▸ **Aim of the exercise**: Give back exactly the stretch of data below from the line holding "[945,341,1269,358] [884,381,942,394] dataset" through the line holding "[884,447,898,459] 3. -> [93,1290,109,1304] 2.", both ends included, and leave the remaining lines out.

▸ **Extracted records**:
^^^^^^^^
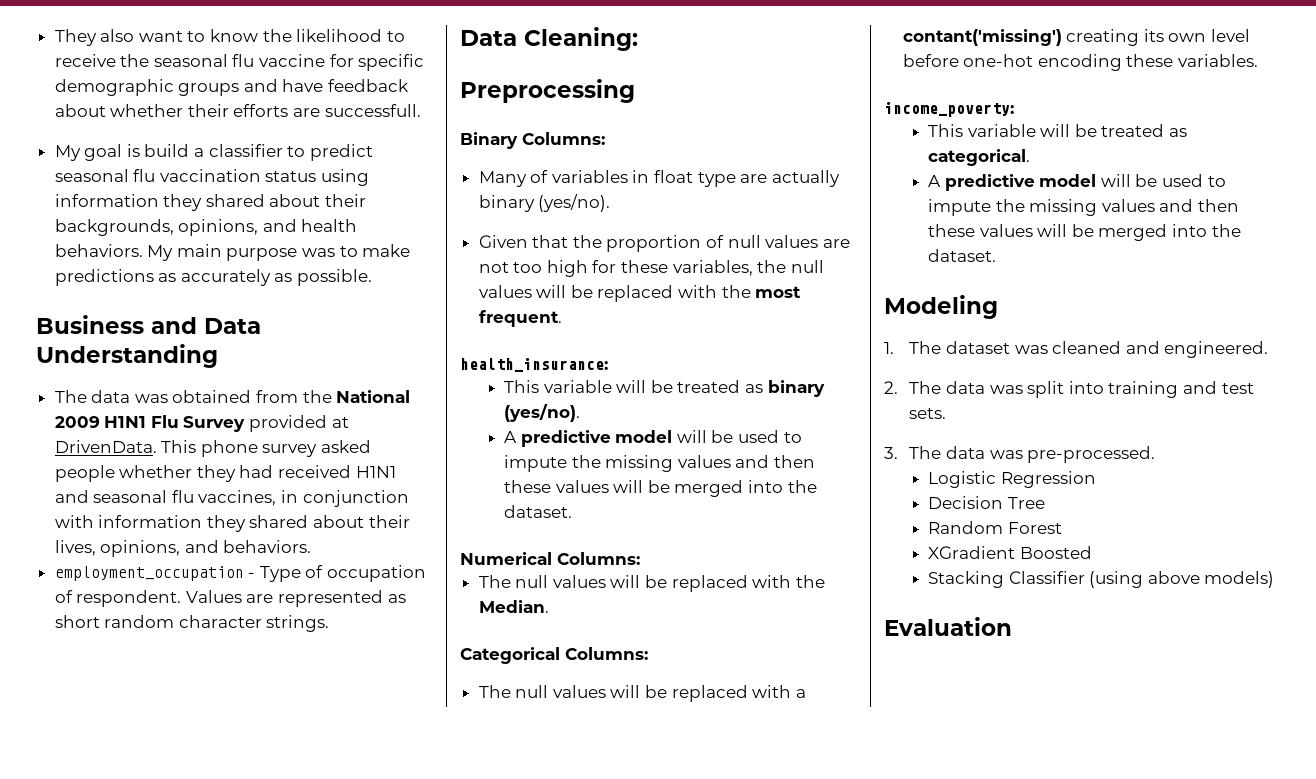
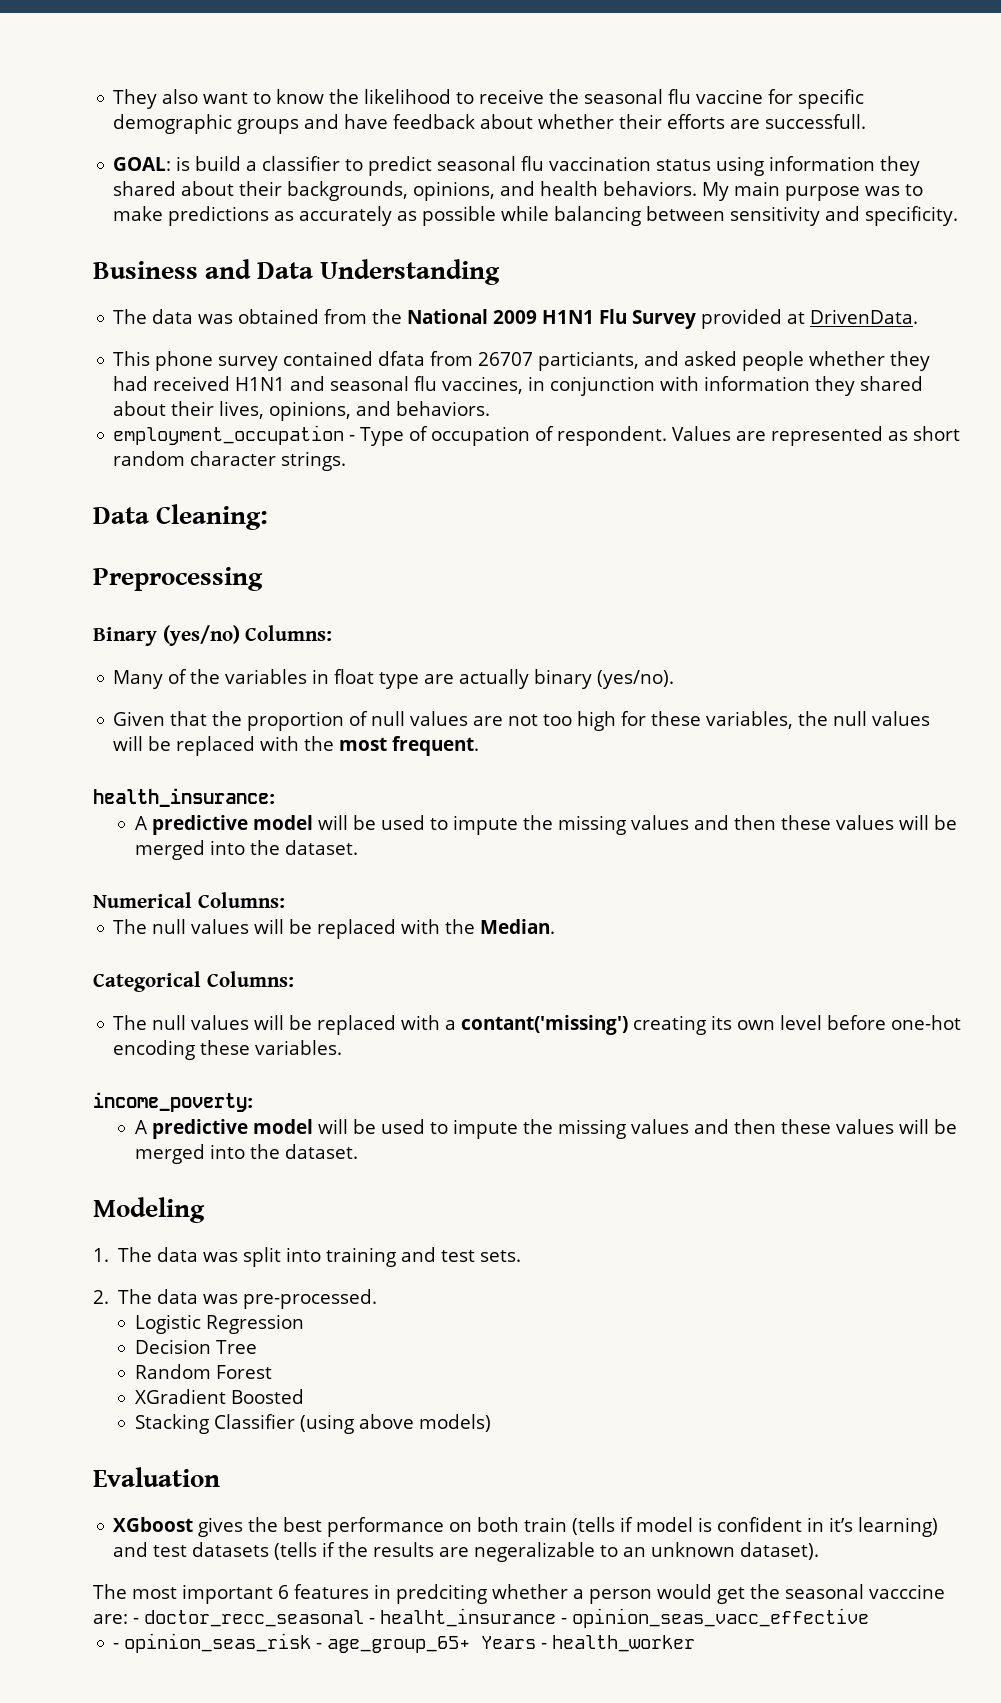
[54,144,123,161] My goal -> [113,157,172,171] GOAL:
[297,269,373,286] possible. -> [422,206,959,226] possible while balancing between sensitivity and specificity.
(157, 446) none -> (919, 316) //
(318, 450) none -> [283,351,680,371] contained dfata from 26707 particiants, and
(518, 140) none -> [162,625,240,646] (yes/no)
(549, 176) none -> [190,669,221,684] the
[504,380,825,397] [504,404,581,422] // This variable will be treated as binary (yes/no). -> (275, 797) none
[928,124,1188,137] [928,149,1031,166] // This variable will be treated as categorical. -> (253, 1102) none
[945,341,1269,358] [884,381,942,394] dataset was cleaned and engineered. // 2. The -> (153, 1254) none
[884,447,898,459] 3. -> [93,1290,109,1304] 2.
(1012, 626) none -> [113,1517,939,1537] [113,1542,820,1562] [93,1584,945,1604] [93,1608,869,1628] [113,1633,696,1653] // XGboost gives the best performance on both train (tells if model is confident in it’s learning) and test datasets (tells if the results are negeralizable to an unknown dataset). // The most important 6 features in predciting whether a person would get the seasonal vacccine are: - doctor_recc_seasonal - healht_insurance - opinion_seas_vacc_effective // - opinion_seas_risk - age_group_65+ Years - health_worker

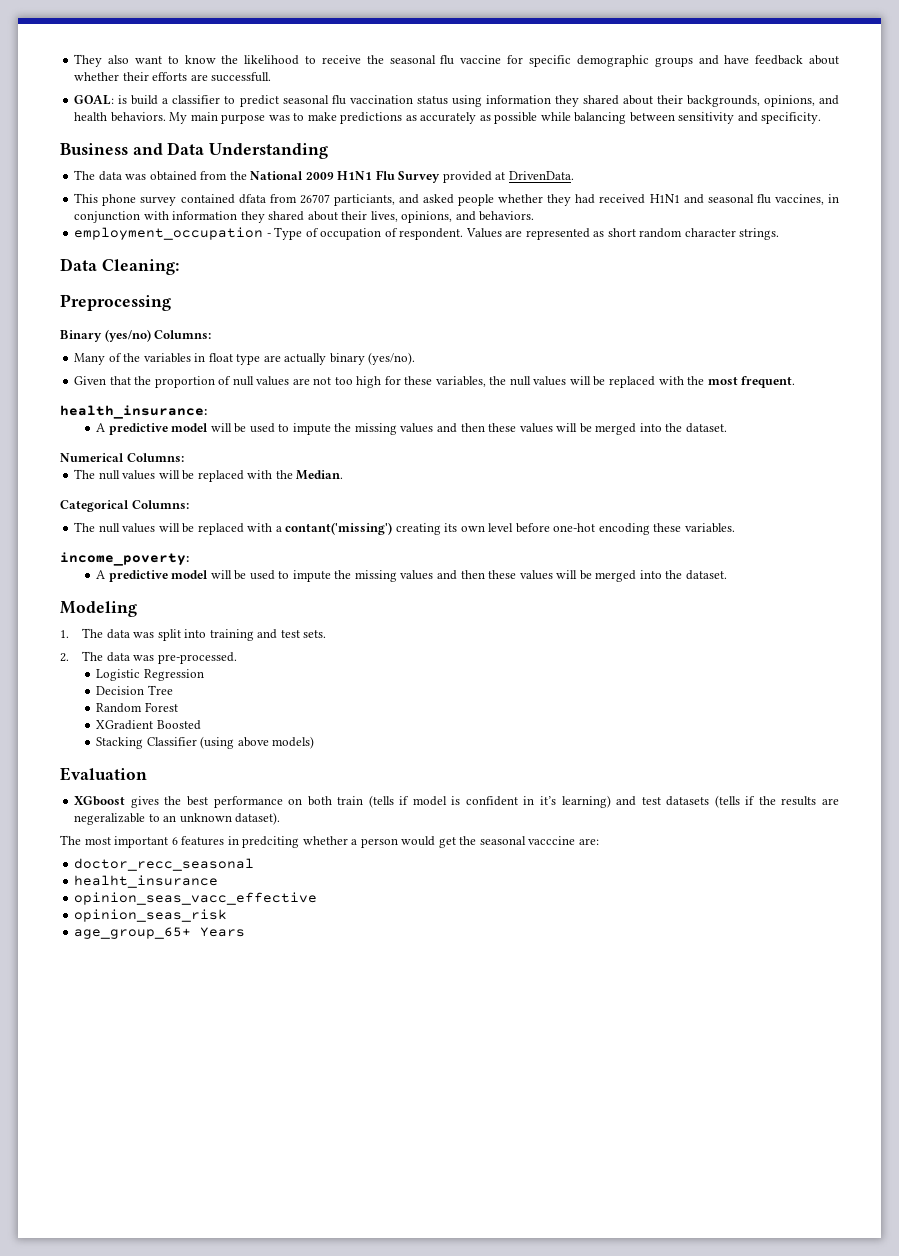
[133,1618,139,1624] - -> (599, 841) //
[369,1618,375,1624] - -> (255, 864) //
[561,1618,567,1624] - -> (219, 881) //
[113,1643,120,1649] - -> (318, 898) none
[316,1643,323,1649] - -> (228, 915) //
[541,1635,696,1652] - health_worker -> (246, 932) none

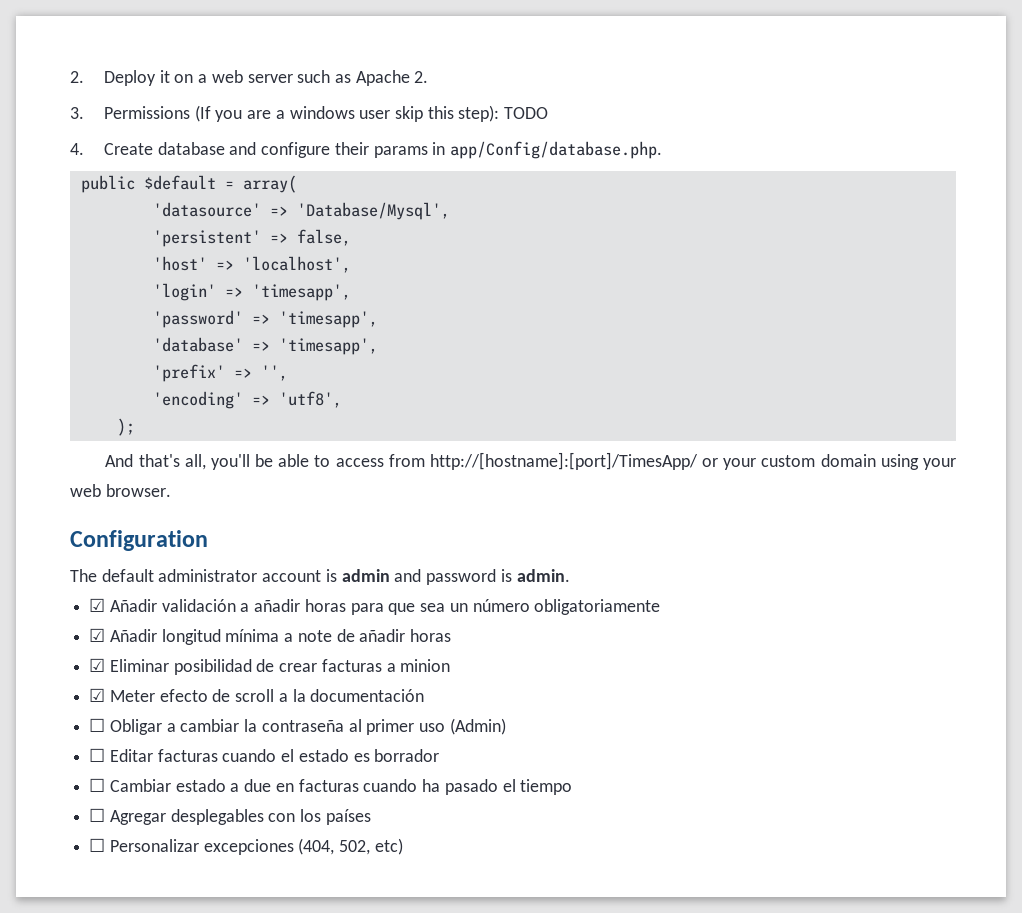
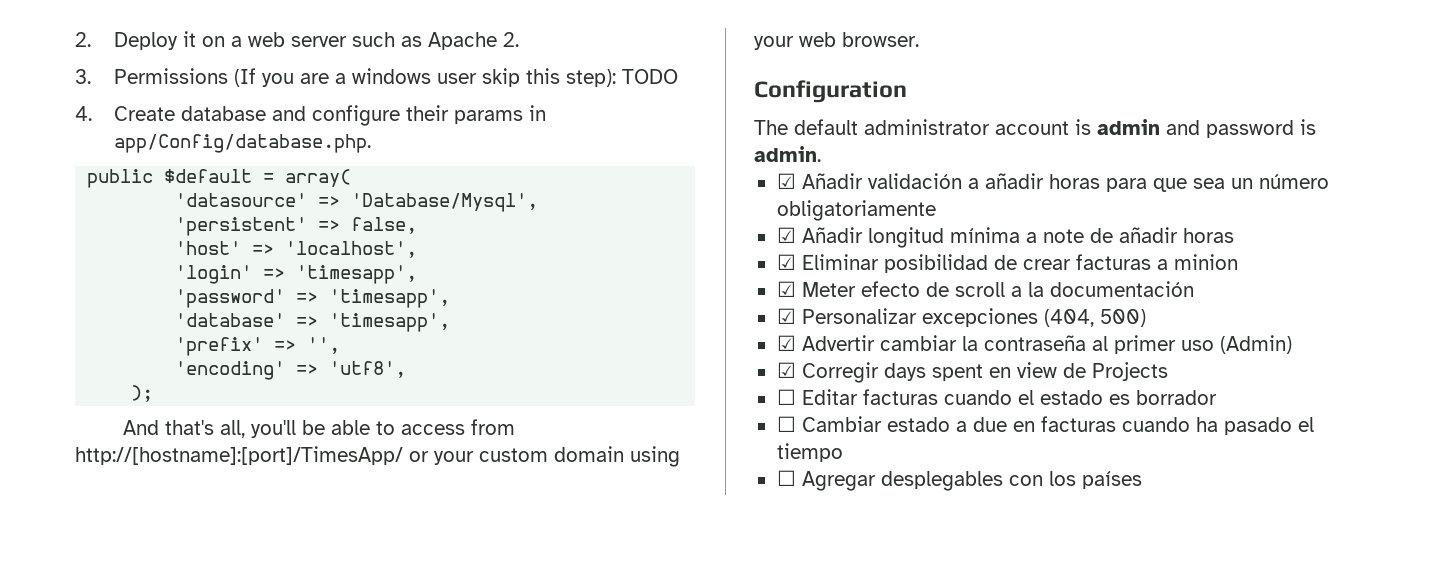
[89,718,176,735] ☐ Obligar a -> [776,308,1146,327] [776,335,875,351] ☑ Personalizar excepciones (404, 500) // ☑ Advertir
(506, 726) none -> [776,362,1168,383] // ☑ Corregir days spent en view de Projects
[89,838,403,855] // ☐ Personalizar excepciones (404, 502, etc) -> (1142, 480) none

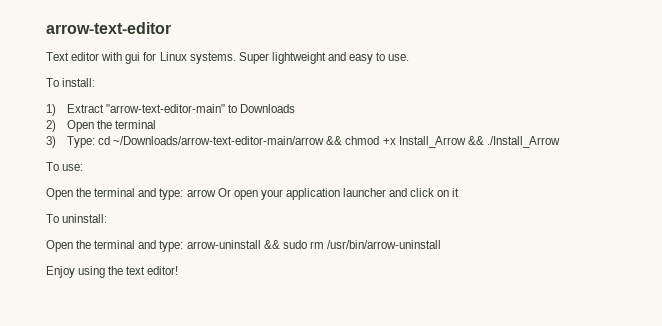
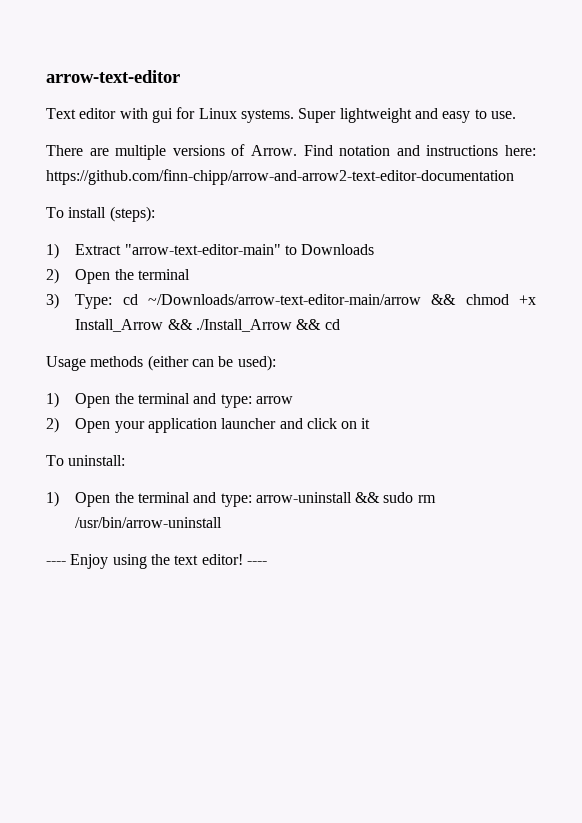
[46,78,96,87] // To install: -> [46,144,537,160] [46,169,514,185] [46,206,155,222] // There are multiple versions of Arrow. Find notation and instructions here: https://github.com/finn-chipp/arrow-and-arrow2-text-editor-documentation // To install (steps):
[46,162,84,171] // To use: // -> [296,319,340,330] [46,355,276,371] [46,392,59,408] && cd // Usage methods (either can be used): // 1)
[217,188,258,200] Or open -> [46,417,111,433] // 2) Open
(108, 218) none -> [46,491,59,507] 1)
(441, 244) none -> [46,561,66,565] ----
(179, 270) none -> [246,561,267,565] ----

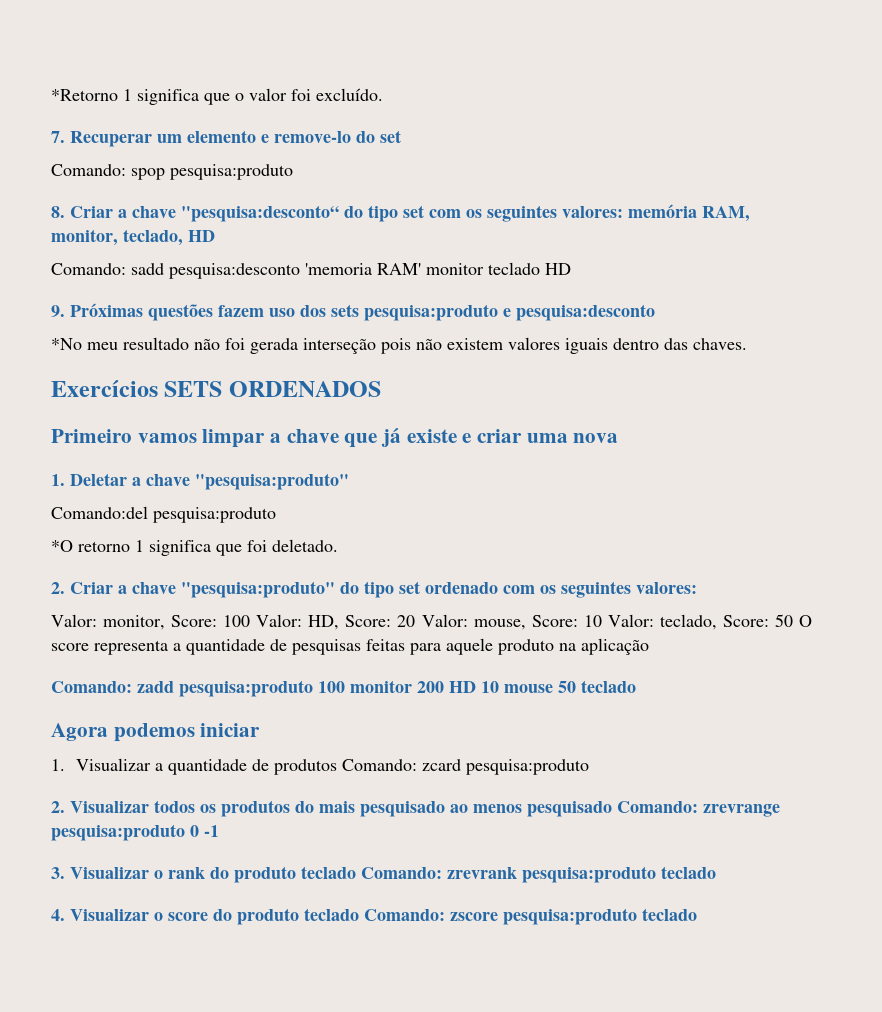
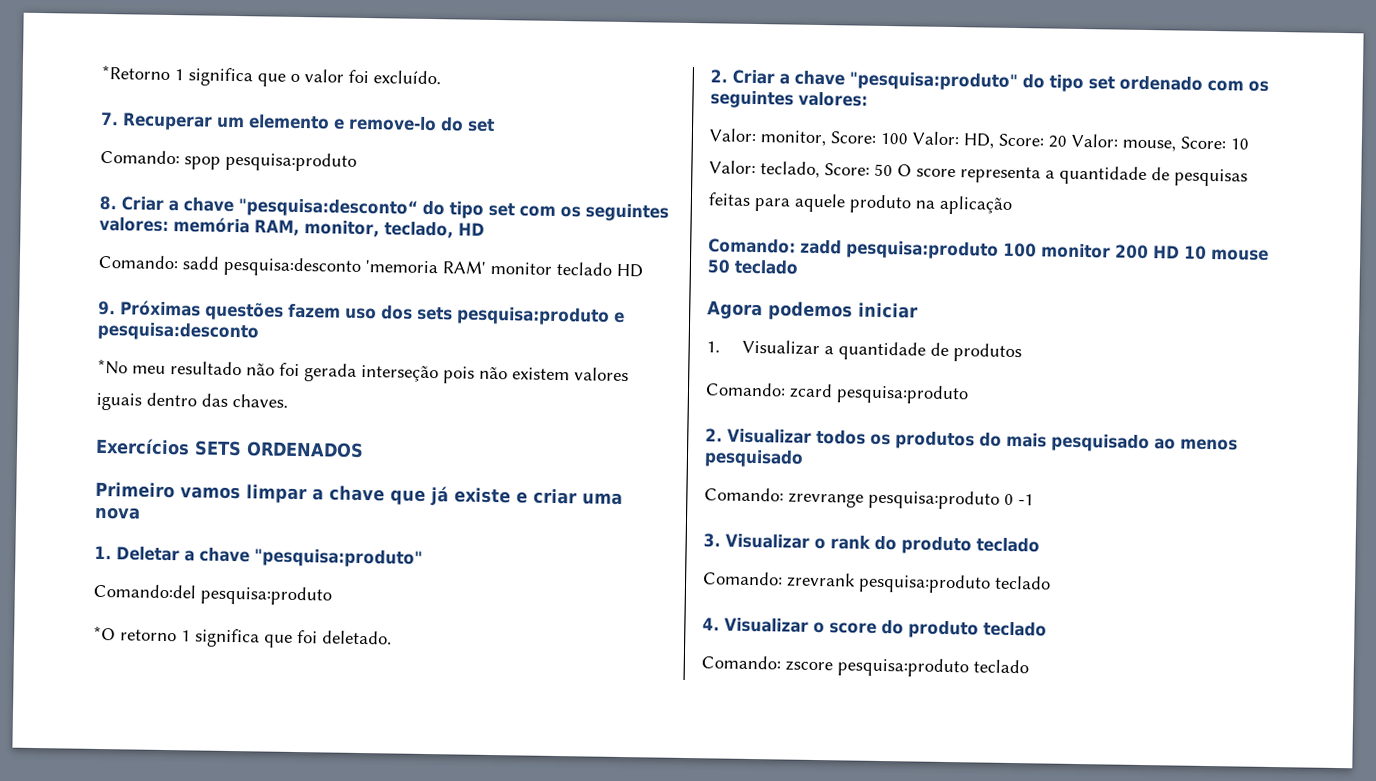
(337, 767) none -> (1023, 353) //
(612, 809) none -> (804, 458) //
(356, 872) none -> (1040, 545) //
(359, 914) none -> (1047, 629) //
^^^^^^^^
▸ **Task output**:
[945,341,1269,358] [884,381,942,394] dataset was cleaned and engineered. // 2. The -> (153, 1254) none
[884,447,898,459] 3. -> [93,1290,109,1304] 2.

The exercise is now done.